On Day1, 2 or 3 of the menstrual cycle, the female partner is required to visit the doctor for a baseline ultrasound.
Tablets or injections to stimulate the growth of multiple follicles in the ovaries are then prescribed. If you have any doubt, please ask your consultant to advise the dos and donts during this period. If you are overweight or obese then your doctor might advise you to cut down on your weight by advising dietary or exercise modifications before starting the treatment.
Further ultrasounds will be advised over the next few days to monitor the growth of your follicles. The follicles usually take about 10-11 days to be ready. It is common to feel a sense of panic and stress at this stage. But it is important to keep yourself calm and free of stress.
It’s okay to stress about the procedure. But let it not affect your health. Some clinics offer counselling sessions for their patients to guide through the psychological implications of fertility treatments. Here is a story of how Nova IVF Fertility helped a patient with counselling.
Once the follicles have matured, a hormone injection will be administered to trigger the egg release. This HCG injection helps ovulation to occur in the next 36-40 hours. The IUI is therefore planned 36-40 hours after this trigger injection, in order to time it as close to ovulation as possible.
The male partner is asked to come to the clinic with an ideal abstinence period of 2-5 days, to give his sperm sample for insemination. The semen sample is then “washed” to eliminate the excess liquid, the dead and weak sperms, debris etc, and concentrate the healthiest, most motile sperms into a small volume. This process may take upto an hour. The female partner meanwhile is asked not to void urine, as a full or semi-full bladder makes the IUI process smoother.
With the help of a fine catheter, the doctor will gently introduce the washed sperm into the uterine cavity, in order to increase the chances of the sperms reaching the released eggs and fertilising them. The procedure lasts for less than a minute. You may feel some amount of discomfort, which is usually minimal, however the procedure is not otherwise painful.
The female partner is then prescribed some form of progesterone support and folic acid. Please confirm with your doctor about continuing any other routine medication you have been taking before.
Couples are advised to wait for two weeks, and maintain their daily routine. There may be certain side effects to progesterone medication. You might experience mood swings, cramping, spotting and bloating post-procedure. However, it is not necessary that every woman would feel them. Symptoms may also differ from one woman to another.

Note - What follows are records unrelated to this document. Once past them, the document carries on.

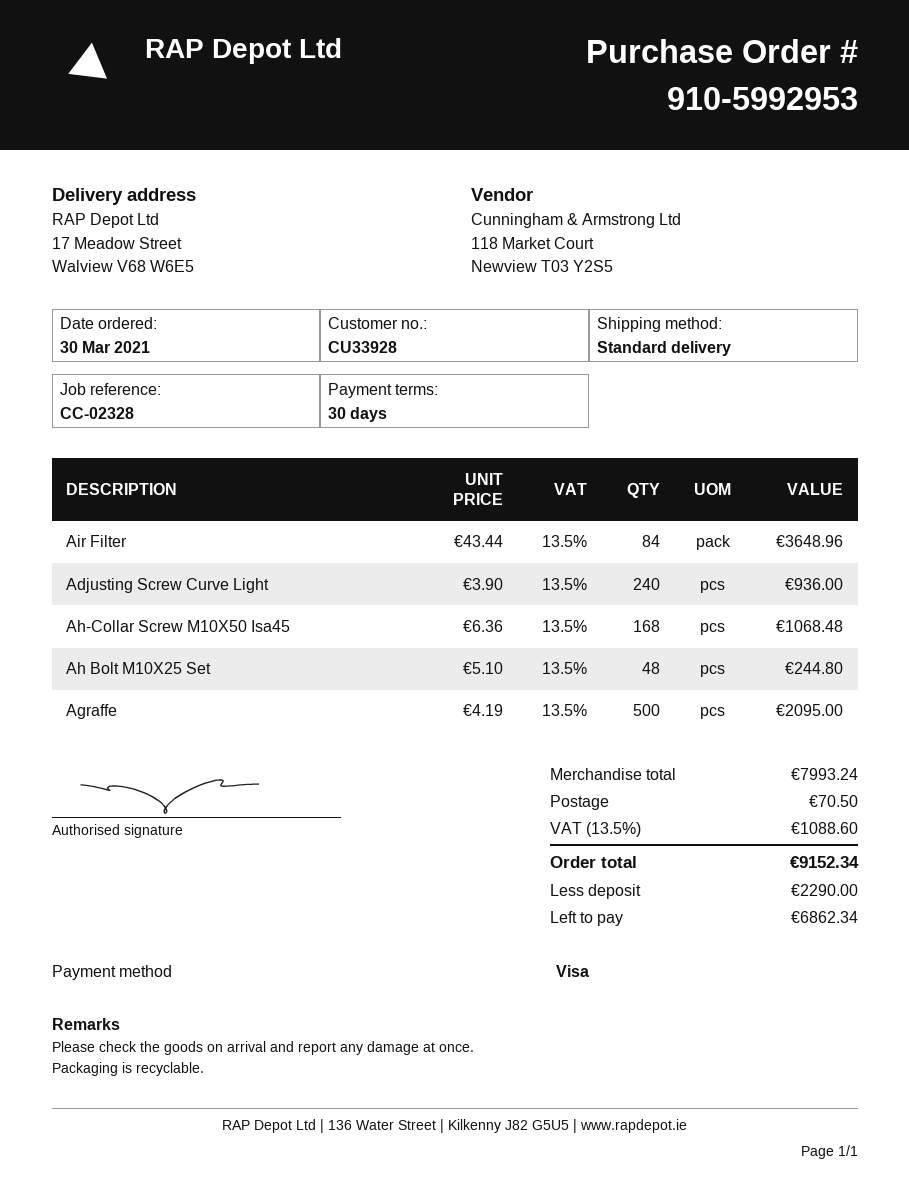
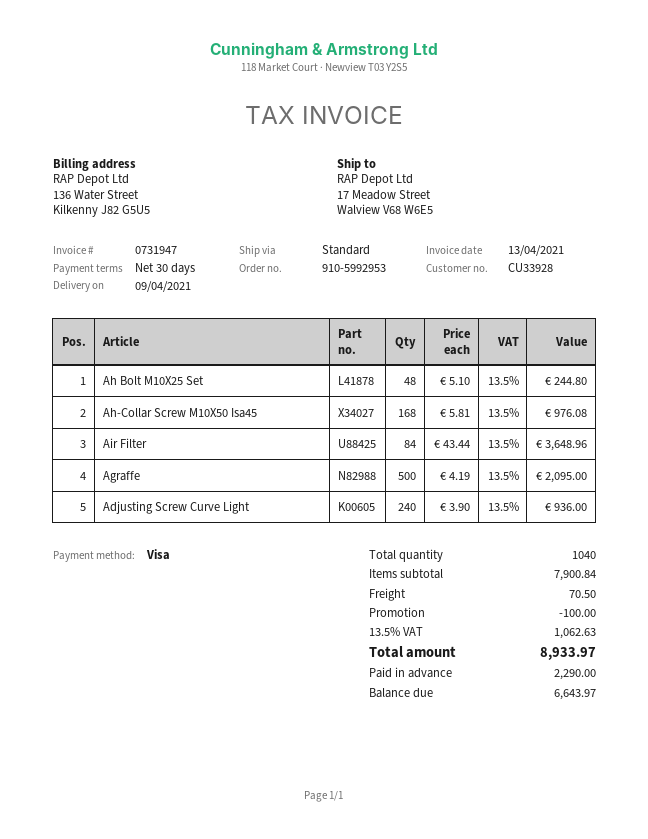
Ah-Collar Screw M10X50 Isa45: 168 x 6.36 = 1068.48 -> 168 x 5.81 = 976.08
subtotal: 7993.24 -> 7900.84
discount: none -> 100.00
tax: 13.5% = 1088.60 -> 13.5% = 1062.63
total: 9152.34 -> 8933.97
balance: 6862.34 -> 6643.97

Two weeks later, you can take a home pregnancy test to confirm if you are pregnant. The success rate of IUI in women under the age of 35 is 10 – 20% and it decreases with increase in age. The main factors to consider for the success rate is the woman’s age and the semen parameters.
ART procedures can fail for a number of reasons. Sperm motility, endometriosis, PCOS, lifestyle, health of a uterus and many more. In some cases, pregnancy failures or infertility is unknown. The best next step is to figure out why there are multiple failures.
Most couples who succeed with IUI, conceive in a maximum of three attempts. If there is no pregnancy in three cycles, undergoing further IUIs does not add much value, and it is advisable to proceed with IVF or ICSI. Depending on your response to the IUI cycles and your past history, your doctor may advise IVF sooner if need be.
IVF has a 50-60% overall success rate per cycle for women under the age of 35 years.